2017-09-12 22:35:45

by Laura Abbott

[permalink] [raw]
Subject: 319554f284dd ("inet: don't use sk_v6_rcv_saddr directly") causes bind port regression

Hi,

Fedora got a bug report
https://bugzilla.redhat.com/show_bug.cgi?id=1432684 of a regression with
automatic spice port
assignment.

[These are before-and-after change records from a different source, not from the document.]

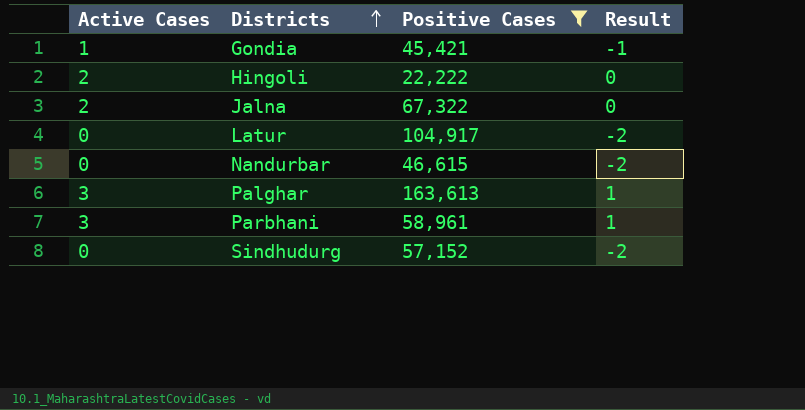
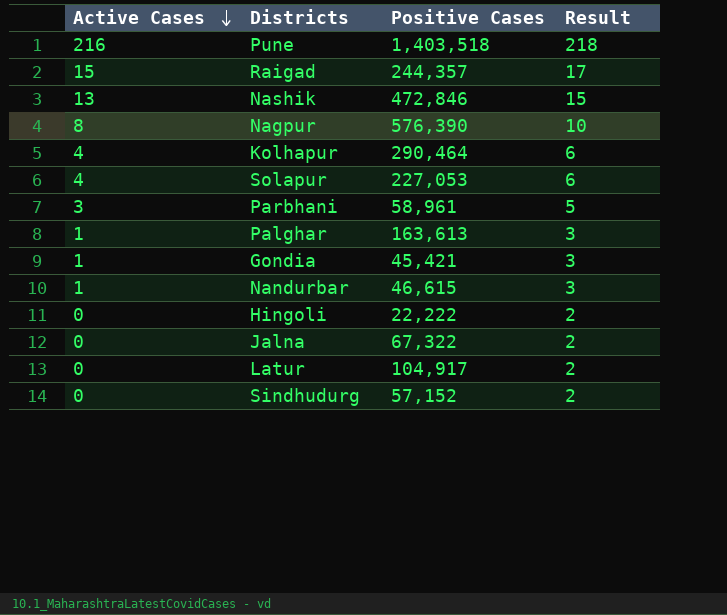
filter: Positive Cases <= 163,613 -> none
row order: Districts ascending -> Active Cases descending
column Result | formula: [Active Cases] - 2 -> [Active Cases] + 2
Palghar | Active Cases: 3 -> 1
Nandurbar | Active Cases: 0 -> 1
Hingoli | Active Cases: 2 -> 0
Jalna | Active Cases: 2 -> 0

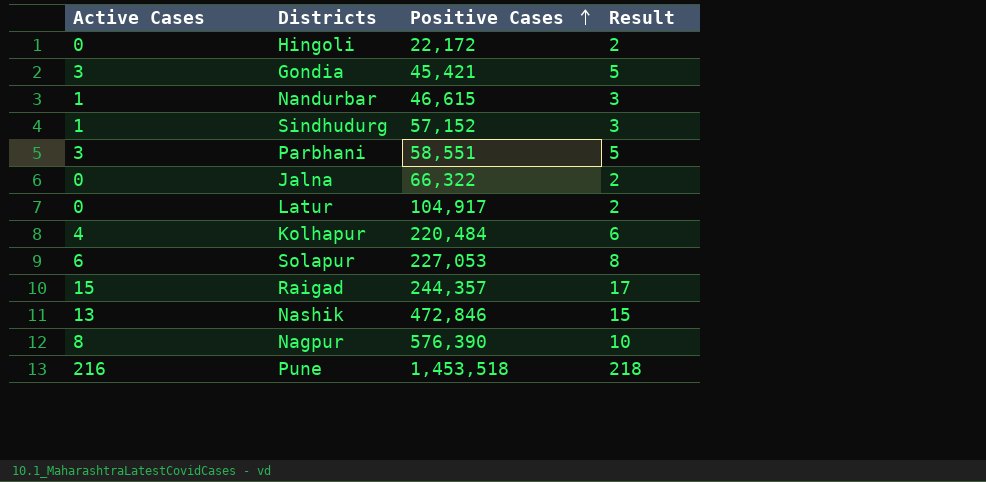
row order: Active Cases descending -> Positive Cases ascending
row Palghar: 1 | 163,613 | 3 -> none
Hingoli | Positive Cases: 22,222 -> 22,172
Gondia | Active Cases: 1 -> 3
Gondia | Result: 3 -> 5
Sindhudurg | Active Cases: 0 -> 1
Sindhudurg | Result: 2 -> 3
Parbhani | Positive Cases: 58,961 -> 58,551
Jalna | Positive Cases: 67,322 -> 66,322
Kolhapur | Positive Cases: 290,464 -> 220,484
Solapur | Active Cases: 4 -> 6
Solapur | Result: 6 -> 8
Pune | Positive Cases: 1,403,518 -> 1,453,518

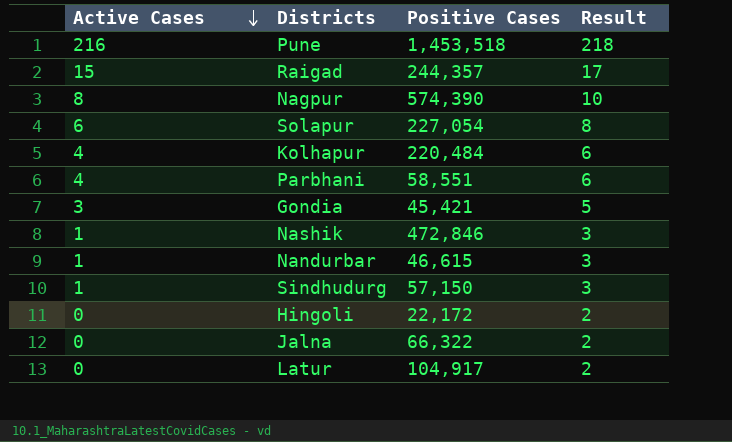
row order: Positive Cases ascending -> Active Cases descending
Nagpur | Positive Cases: 576,390 -> 574,390
Solapur | Positive Cases: 227,053 -> 227,054
Parbhani | Active Cases: 3 -> 4
Parbhani | Result: 5 -> 6
Nashik | Active Cases: 13 -> 1
Nashik | Result: 15 -> 3
Sindhudurg | Positive Cases: 57,152 -> 57,150

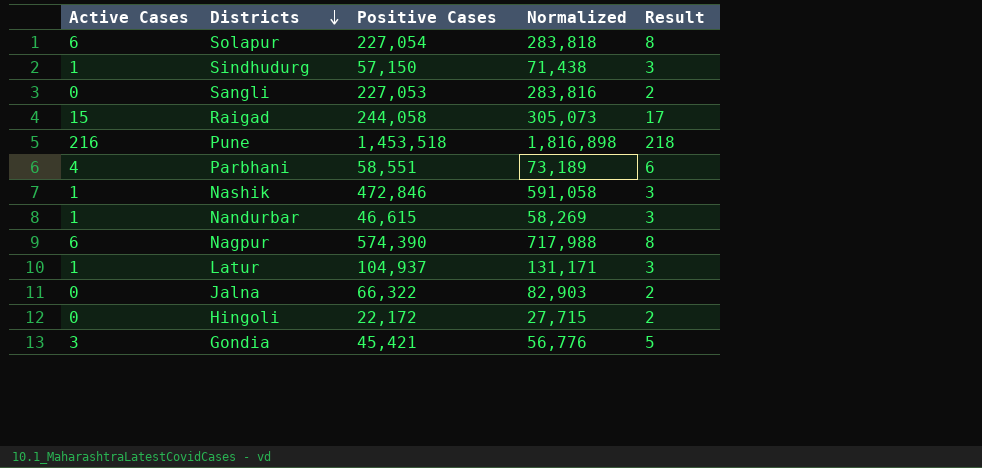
row order: Active Cases descending -> Districts descending
column Normalized | formula: none -> [Positive Cases] * 1.25
row Kolhapur: 4 | 220,484 | 6 -> none
row Sangli: none -> 0 | 227,053 | 283,816 | 2
Raigad | Positive Cases: 244,357 -> 244,058
Nagpur | Active Cases: 8 -> 6
Nagpur | Result: 10 -> 8
Latur | Active Cases: 0 -> 1
Latur | Positive Cases: 104,917 -> 104,937
Latur | Result: 2 -> 3

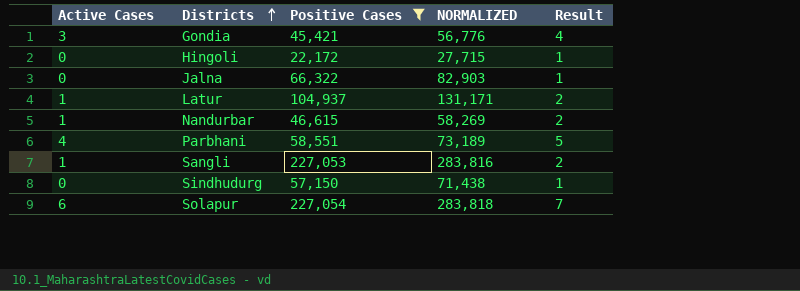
filter: none -> Positive Cases <= 227,054
row order: Districts descending -> Districts ascending
column name: Normalized -> NORMALIZED
column Result | formula: [Active Cases] + 2 -> [Active Cases] + 1
Sangli | Active Cases: 0 -> 1
Sindhudurg | Active Cases: 1 -> 0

The libvirt team reduced this to the attached test
case run as follows:

In a separate terminal, qemu-kvm -vnc 127.0.0.1:0 to grab port 5900.
Then do this:

$ gcc bind-collision.c && ./a.out
bind: Address already in use
AF_INET check failed.
$ gcc -D CHECK_IPV6 bind-collision.c && ./a.out
AF_INET6 success
AF_INET success
$ gcc bind-collision.c && ./a.out
AF_INET success

Bisection showed this behavior to be caused by

commit 319554f284dda9f2737d09df82ba3610bd8ddea3
Author: Josef Bacik <[email protected]>
Date: Thu Jan 19 17:47:46 2017 -0500

inet: don't use sk_v6_rcv_saddr directly

When comparing two sockets we need to use inet6_rcv_saddr so we get
a NULL
sk_v6_rcv_saddr if the socket isn't AF_INET6, otherwise our
comparison function
can be wrong.

Fixes: 637bc8b ("inet: reset tb->fastreuseport when adding a
reuseport sk")
Signed-off-by: Josef Bacik <[email protected]>
Signed-off-by: David S. Miller <[email protected]>


And reverting fixed both the standalone test case and the spice issue.

Any ideas?

Thanks,
Laura


Attachments:
bind-collision.c (1.98 kB)

2017-09-12 23:13:42

by Josef Bacik

[permalink] [raw]
Subject: Re: 319554f284dd ("inet: don't use sk_v6_rcv_saddr directly") causes bind port regression

First I’m super sorry for the top post, I’m at plumbers and I forgot to upload my muttrc to my new cloud instance, so I’m screwed using outlook.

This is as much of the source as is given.